#### [TASK DETAILS]
Reproduce the section of the listing that begins at the line containing "[411,328,720,349] 'mtg-decklist-parser'; ->" and finishes at the line containing "[77,386,987,406] [77,412,323,431] [89,445,748,467]". Include both end lines and nothing beyond them.

#### [PROVIDED RECORDS]
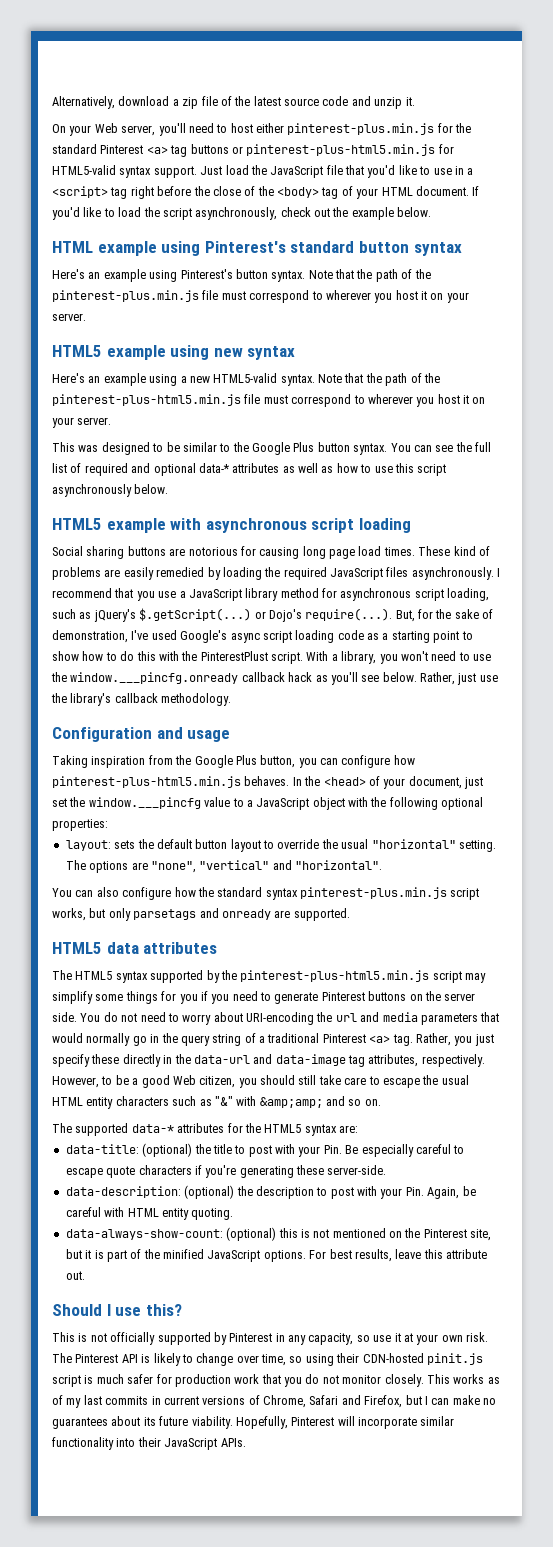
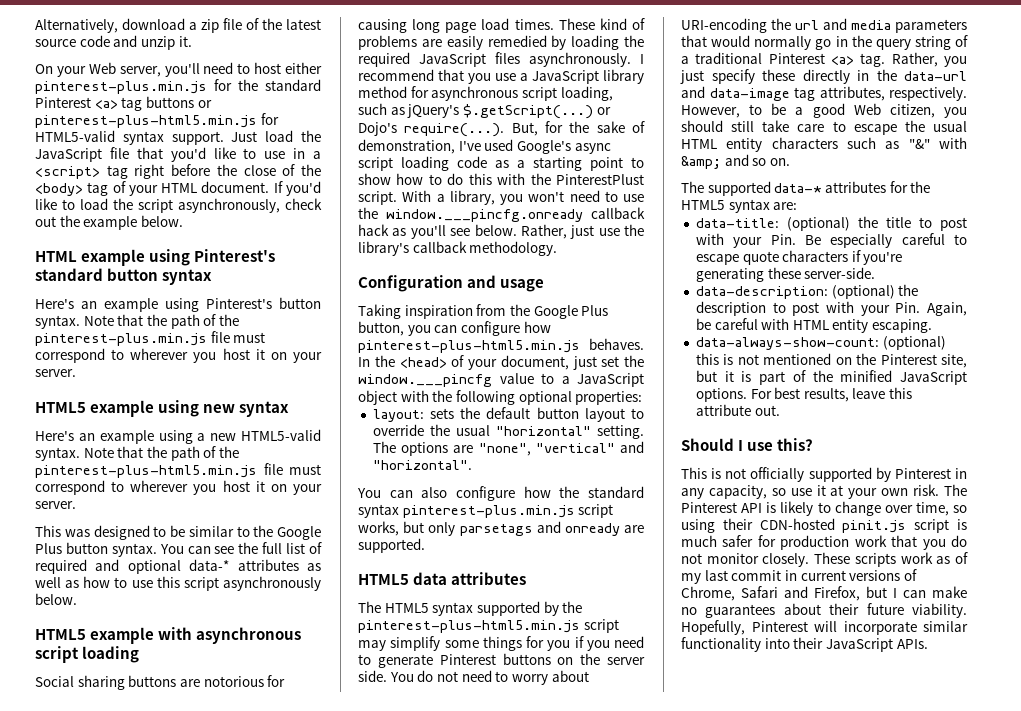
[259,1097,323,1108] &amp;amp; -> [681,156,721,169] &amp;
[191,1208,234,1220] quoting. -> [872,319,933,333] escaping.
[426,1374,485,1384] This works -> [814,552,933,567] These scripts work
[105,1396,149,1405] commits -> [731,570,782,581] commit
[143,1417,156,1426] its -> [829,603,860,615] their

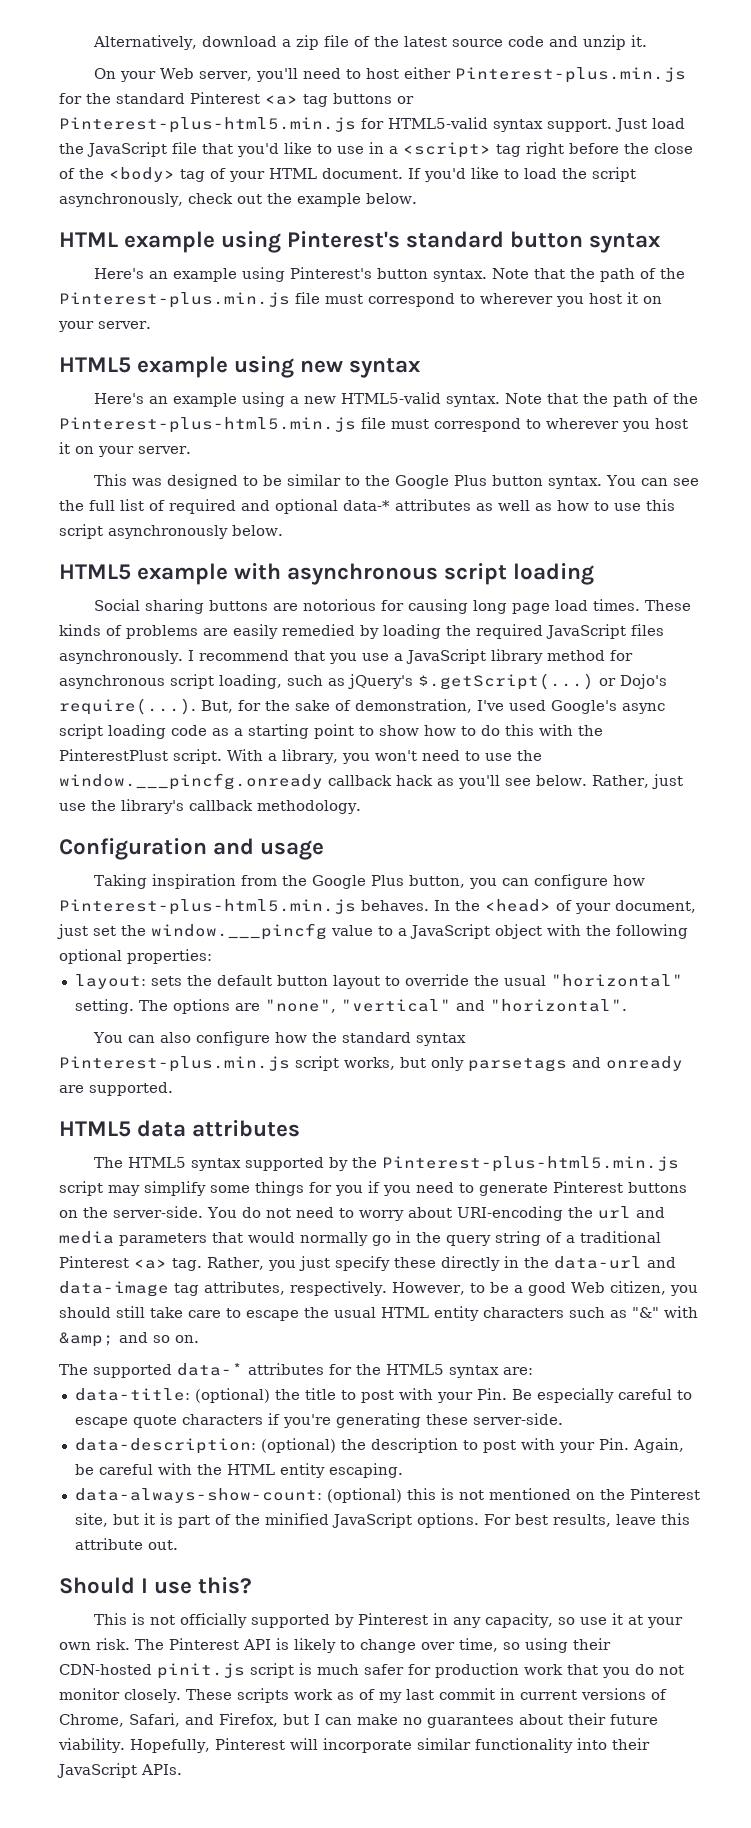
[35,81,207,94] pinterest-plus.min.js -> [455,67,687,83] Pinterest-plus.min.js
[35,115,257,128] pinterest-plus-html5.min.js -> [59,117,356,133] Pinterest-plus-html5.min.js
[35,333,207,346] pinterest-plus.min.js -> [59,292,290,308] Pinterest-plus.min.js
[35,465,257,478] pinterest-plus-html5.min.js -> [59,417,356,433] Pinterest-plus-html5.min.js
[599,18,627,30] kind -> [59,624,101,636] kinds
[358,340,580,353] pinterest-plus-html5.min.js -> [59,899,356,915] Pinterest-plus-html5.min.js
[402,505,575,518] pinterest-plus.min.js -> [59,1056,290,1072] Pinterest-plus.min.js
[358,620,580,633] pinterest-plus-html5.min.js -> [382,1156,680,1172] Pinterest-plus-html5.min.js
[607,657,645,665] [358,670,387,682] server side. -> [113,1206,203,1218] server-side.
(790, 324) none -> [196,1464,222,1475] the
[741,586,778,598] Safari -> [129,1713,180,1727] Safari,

==

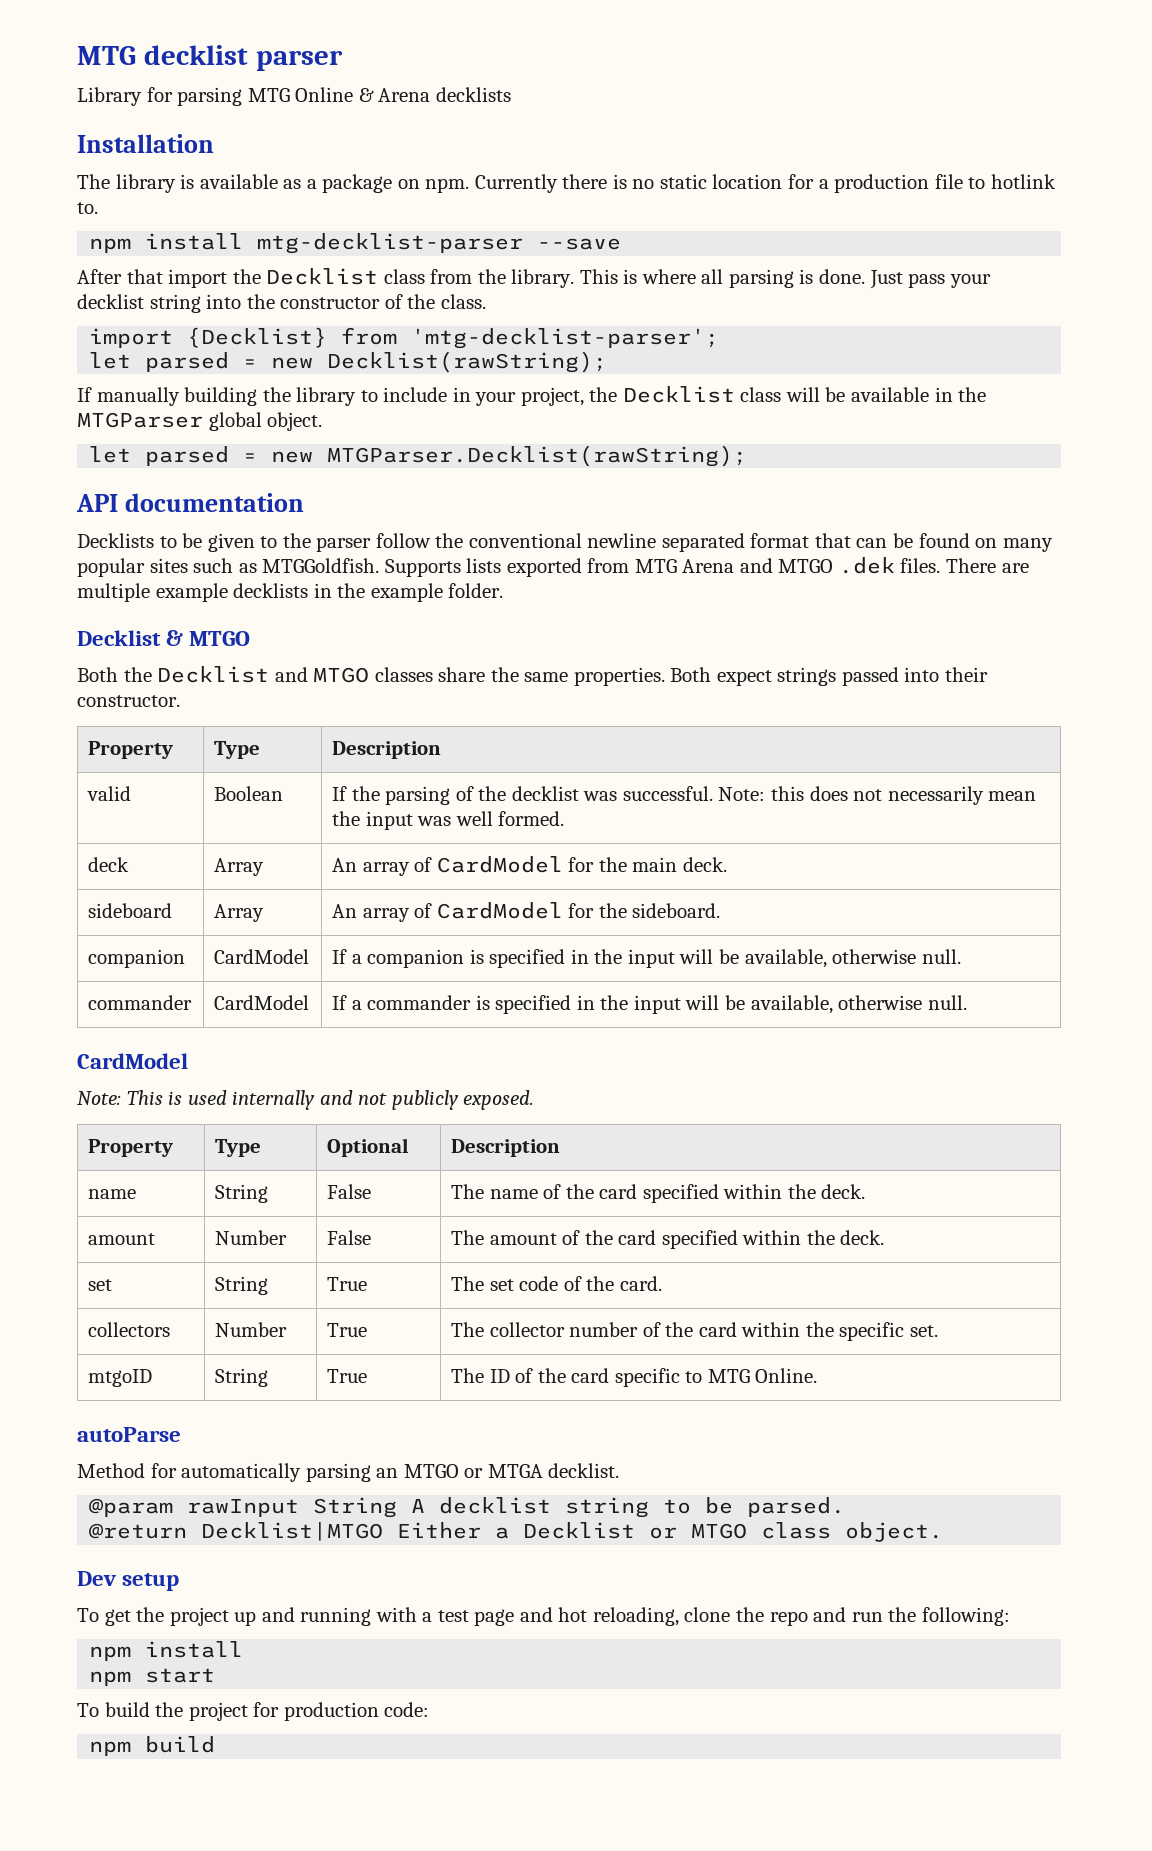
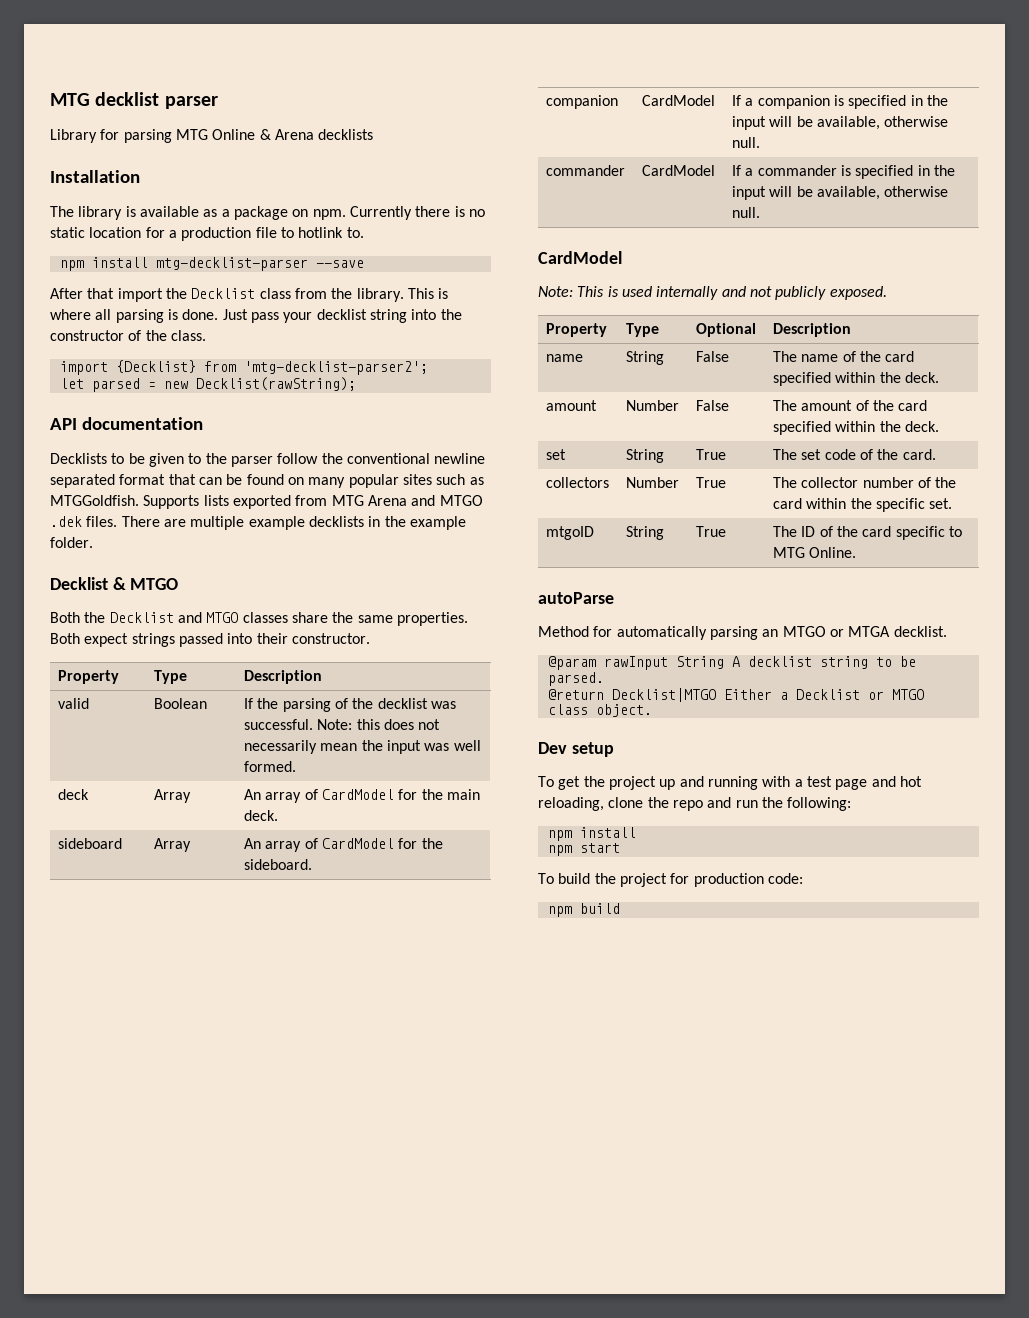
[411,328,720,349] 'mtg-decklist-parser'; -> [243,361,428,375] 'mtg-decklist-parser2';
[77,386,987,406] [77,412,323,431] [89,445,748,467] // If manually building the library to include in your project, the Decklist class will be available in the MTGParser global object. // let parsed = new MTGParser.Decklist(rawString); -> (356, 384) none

---

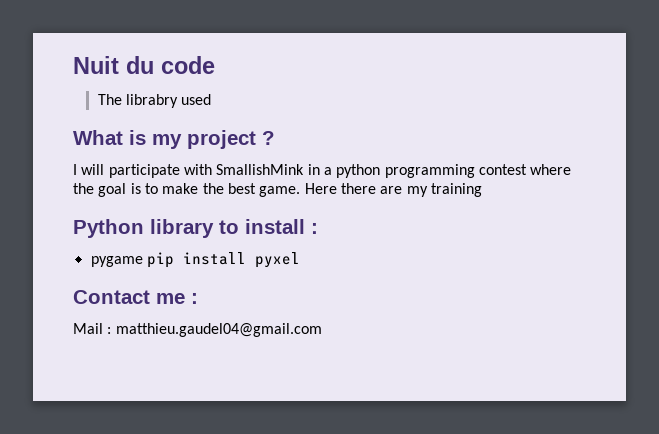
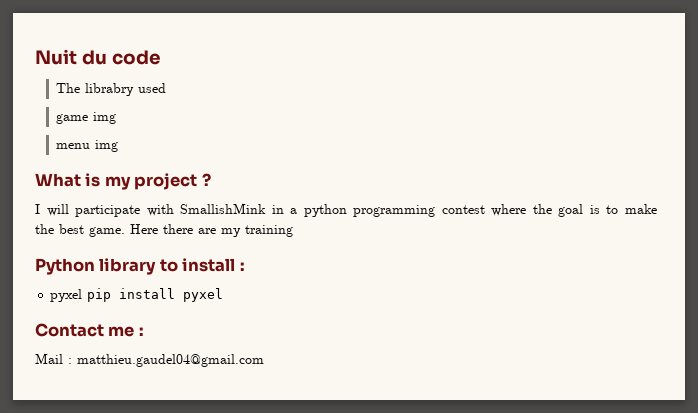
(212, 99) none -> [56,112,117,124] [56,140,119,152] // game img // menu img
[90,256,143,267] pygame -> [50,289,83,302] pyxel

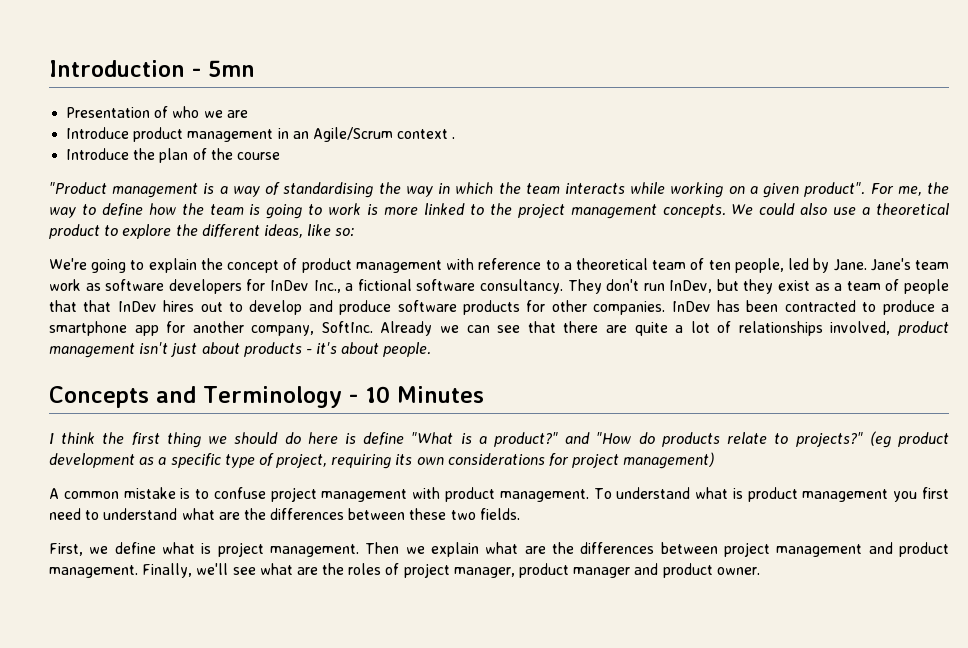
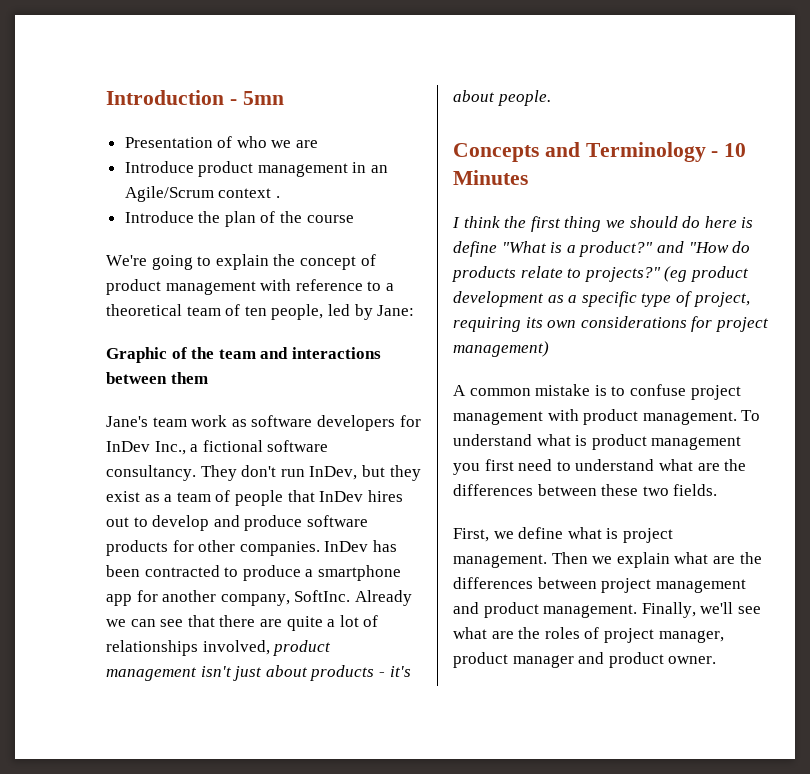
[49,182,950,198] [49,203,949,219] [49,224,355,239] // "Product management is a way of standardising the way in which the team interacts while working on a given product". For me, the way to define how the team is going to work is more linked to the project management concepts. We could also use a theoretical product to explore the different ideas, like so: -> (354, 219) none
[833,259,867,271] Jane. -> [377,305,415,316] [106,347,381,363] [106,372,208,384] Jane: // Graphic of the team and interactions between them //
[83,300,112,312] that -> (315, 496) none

#### [THE COMPLETED TASK]
[411,328,720,349] 'mtg-decklist-parser'; -> [243,361,428,375] 'mtg-decklist-parser2';
[77,386,987,406] [77,412,323,431] [89,445,748,467] // If manually building the library to include in your project, the Decklist class will be available in the MTGParser global object. // let parsed = new MTGParser.Decklist(rawString); -> (356, 384) none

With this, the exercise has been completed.